*Problem to work on*: Word for word, copy the lines from the one with "font-style: italic ->" to the last line of the data below, counting both, and keep every picture out.
Top of Data for analysis
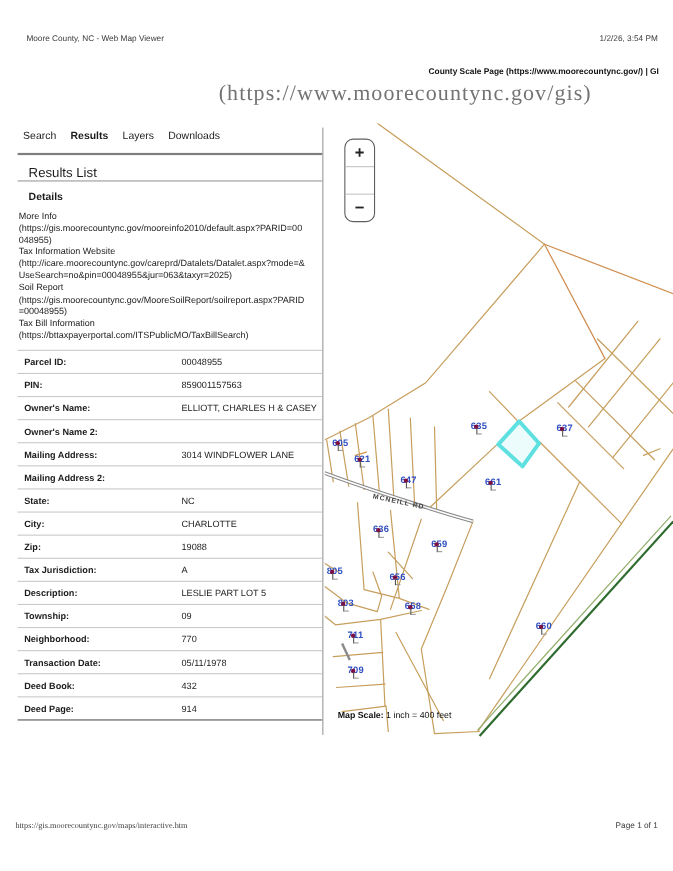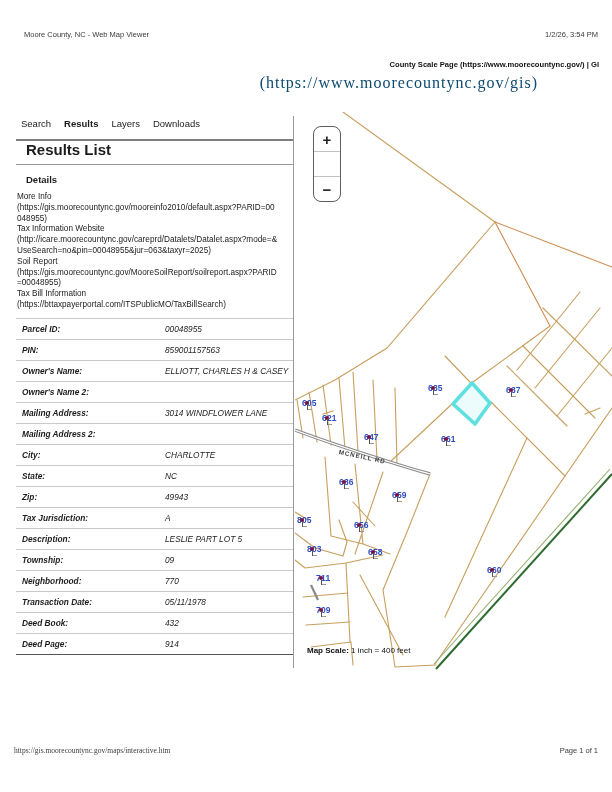"(https://www.moorecountync.gov/gis)" .big-url { color: #0c4a6e -> #737373; font-size: 16px -> 20px }
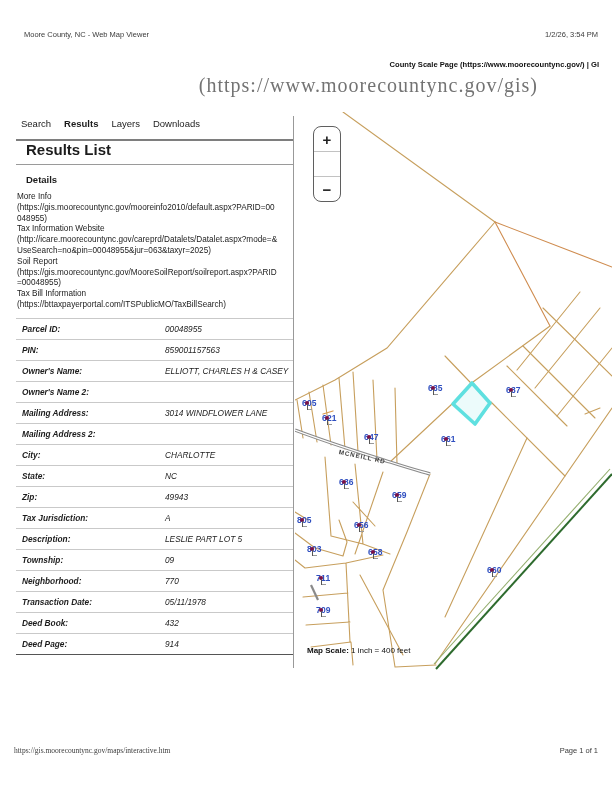"Results List" .sec-row { align-items: flex-start -> flex-end; font-size: 15px -> 12px; font-weight: bold -> normal }
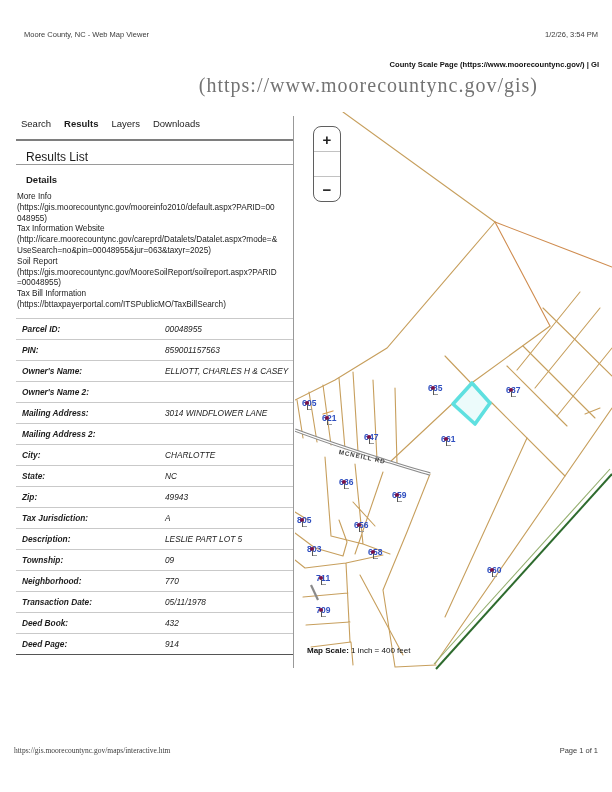"Parcel ID:" .frow { font-style: italic -> none }
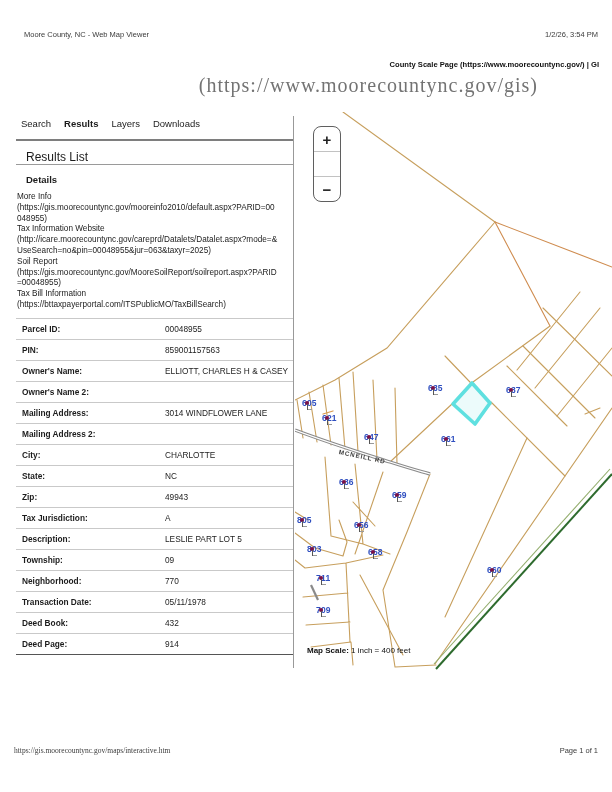"City:" div.frow { order: before "State:" -> after "State:" }
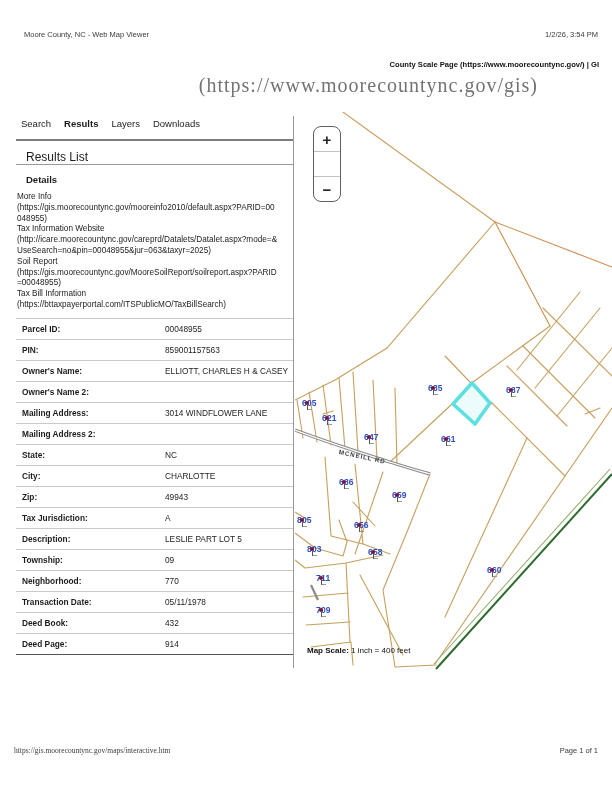"49943" span.val { text: 49943 -> 19088 }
Bottom of Data for analysis
*Written response*:
"Parcel ID:" .frow { font-style: italic -> none }
"City:" div.frow { order: before "State:" -> after "State:" }
"49943" span.val { text: 49943 -> 19088 }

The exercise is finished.